As a materials scientist, I am interested in how materials and the technologies that derive from them affect society. AI is one example of a technology driving global change – particularly through its demand for materials and rare minerals.
But before AI evolved to its current level, two other technologies exemplified the process created by the demand for specialized materials: cars and smartphones.
Often, the mass adoption of a new invention changes human behavior, which leads to new technologies and infrastructures reliant upon the invention. In turn, these new technologies and infrastructures require new or improved materials – and these often contain critical minerals: those minerals that are both essential to the technology and strain the supply chain.
The unequal distribution of these minerals gives leverage to the nations that produce them. The resulting power shifts strain geopolitical relations and drive the search for new mineral sources. New technology nurtures the mining industry.
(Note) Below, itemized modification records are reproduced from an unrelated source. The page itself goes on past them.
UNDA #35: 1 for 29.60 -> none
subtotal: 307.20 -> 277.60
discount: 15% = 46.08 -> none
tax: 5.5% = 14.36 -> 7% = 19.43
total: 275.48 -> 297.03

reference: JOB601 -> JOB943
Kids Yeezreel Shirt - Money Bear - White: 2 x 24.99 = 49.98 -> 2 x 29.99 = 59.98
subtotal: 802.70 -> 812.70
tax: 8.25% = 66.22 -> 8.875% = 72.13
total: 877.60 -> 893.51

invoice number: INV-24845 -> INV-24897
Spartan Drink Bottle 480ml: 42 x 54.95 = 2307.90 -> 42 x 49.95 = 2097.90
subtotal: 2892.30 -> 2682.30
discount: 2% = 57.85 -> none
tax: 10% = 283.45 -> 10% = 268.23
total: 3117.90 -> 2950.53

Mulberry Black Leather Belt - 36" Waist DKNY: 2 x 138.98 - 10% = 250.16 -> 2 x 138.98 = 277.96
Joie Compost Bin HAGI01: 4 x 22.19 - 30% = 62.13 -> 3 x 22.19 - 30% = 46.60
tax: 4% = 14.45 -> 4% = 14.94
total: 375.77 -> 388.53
The car and the development of suburbs
At the beginning of the 20th century, only 5 out of 1,000 people owned a car, with annual production around a few thousand. Workers commuted on foot or by tram. Within a two-mile radius, many people had all they needed: from groceries to hardware, from school to church, and from shoemakers to doctors.
Then in 1913, Henry Ford transformed the industry by inventing the assembly line. Now, a middle class family could afford a car: Mass production cut the price of the Model T from US$850 in 1908 to $360 in 1916. While the Great Depression dampened the broad adoption of the car, sales began to increase again after the end of World War II.
Henry Ford at wheel, with John Burroughs and Thomas Edison in back seat of a Model T.
Bettmann/Contributor via Getty Images
With cars came more mobility, and many people moved farther away from work. In the 1940s and 1950s, a powerful highway lobby that included oil, automobile and construction interests promoted federal highway and transportation policies, which increased automobile dependence. These policies helped change the landscape: Houses were spaced farther apart, and located farther away from the urban centers where many people worked. By the 1960s, two-thirds of American workers commuted by car, and the average commute had increased to 10 miles.
Public policy and investment favored suburbs, which meant less investment in city centers. The resulting decay made living in downtown areas of many cities undesirable and triggered urban renewal projects.